If laws were to cover every imaginable situation, they would be huge. Some already are... you have a whole bureaucracy working to understand them.

That's why you often hear about the "spirit of the law" where humans know pretty well what the legislator is trying to accomplish, even though it's not fully codified in subsequent rules.



This is simply not true. Laws can be written exceptionally clearly, and very often are.

And the "spirit of the law" is a fallacy, which your sentence exposes when you write:

> "the legislator is trying to accomplish"

Because yes, there is absolutely intent with a single legislator. But there is no such thing as intent or spirit for a legislature (or committee). A legislature can pass a law, say 51 to 49, where every one of the 51 majority legislators has a different intent for passing it. And this isn't even the exception, it's the norm -- laws are hashed out in subcommittees as inelegant compromises because each legislator wants a different thing out of it.

Legislation that gets passed has no "intent" and no, humans don't know "pretty well" what was trying to be accomplished, because it's a compromise between competing wings/individuals of a party or coalition, and the only "intent" that they could decide on was what got written in the law, and nothing else.

Again, the "spirit of the law" is a fallacy. It's an illusion people would like to believe, but it doesn't exist.


> Again, the "spirit of the law" is a fallacy. It's an illusion people would like to believe, but it doesn't exist.

You might want to tell that to multiple judges who rule daily on the spirit of the law.

TBH, I don't think that you know how the law works better than judges and magistrates do.

You know what a loophole is, right?


> TBH, I don't think that you know how the law works better than judges and magistrates do.

TBH, I don't think you do either, but I also know that kind of argument isn't useful here on HN.

> You know what a loophole is, right?

Yes, it's a layman's term that has no real legal meaning, and exists only in the eye of the beholder. What one person calls a tax loophole, another person recognizes as policy that a subset of legislators ensured existed in a bill.

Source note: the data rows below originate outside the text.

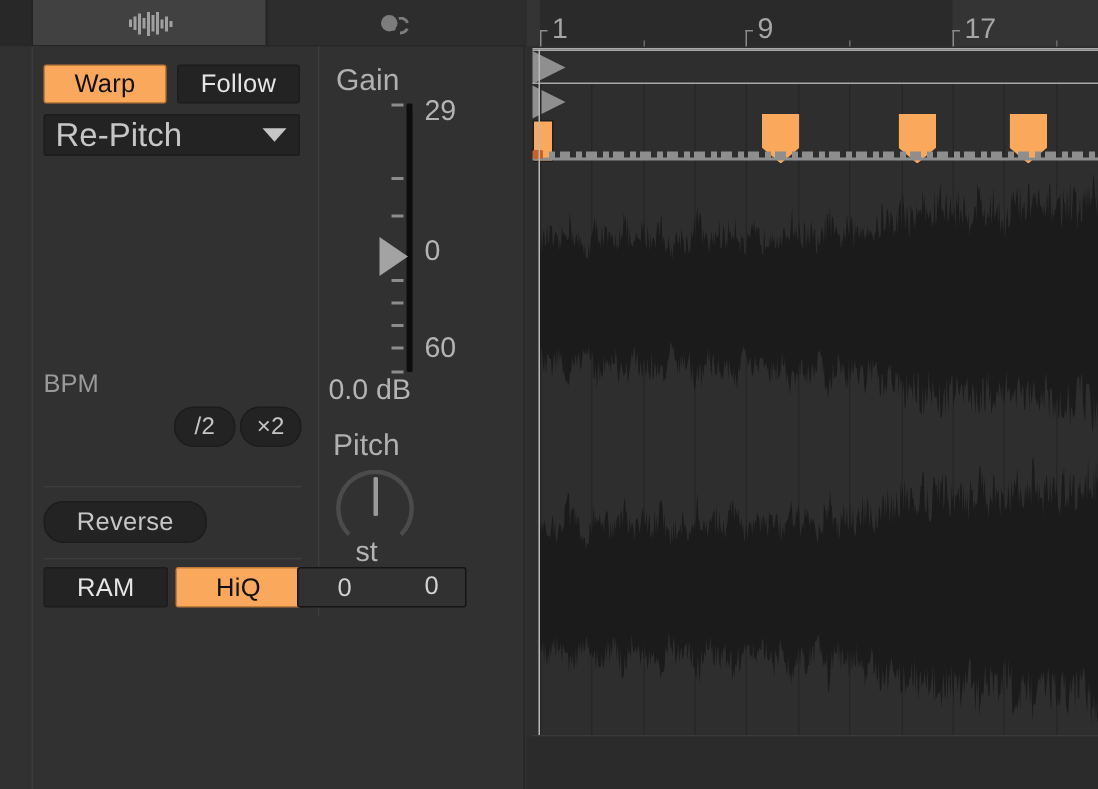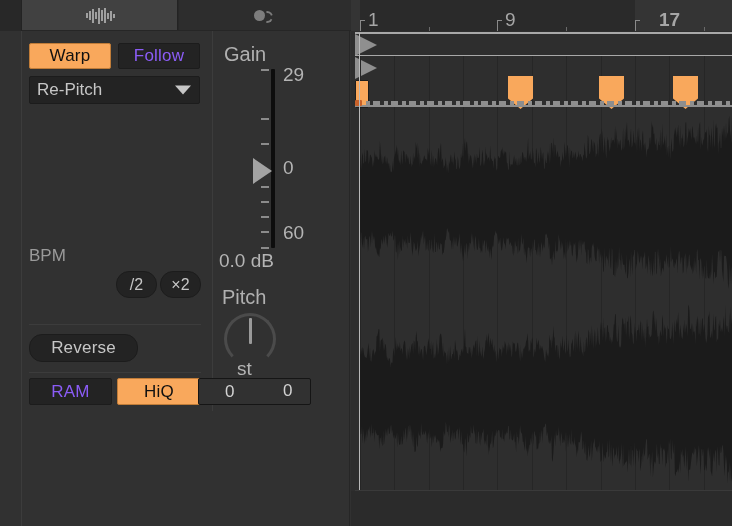"17" div.ruler-num { font-weight: bold -> none; left: 308px -> 292px }
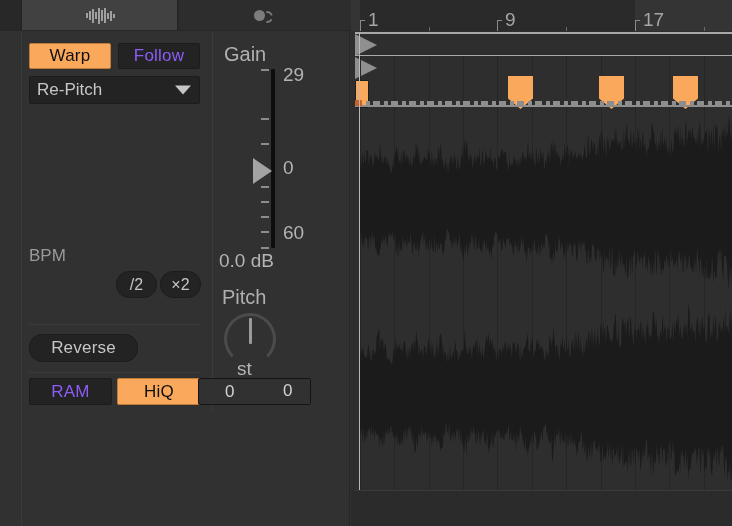"Follow" .btn.rect { color: #8b5cf6 -> #e5e5e5 }
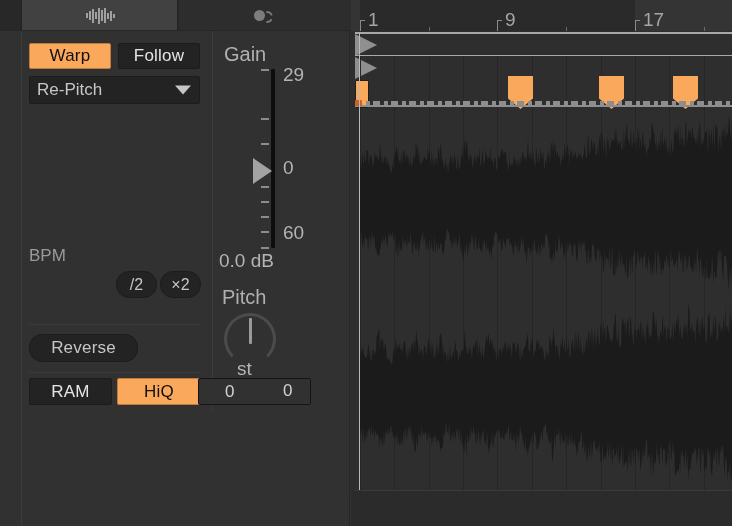"Re-Pitch" .select { font-size: 17px -> 22px }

You think tax loopholes are there by accident?


> You might want to tell that to multiple judges who rule daily on the spirit of the law.

It’s not a judge ruling on a case that is sending this letter to Apple.


Your position is one of many.


It seems like a pretty gross oversight to not specify charging speeds if the government truly cares about it to the point they plan to take legal action against companies who fail to correctly read the minds of legislators.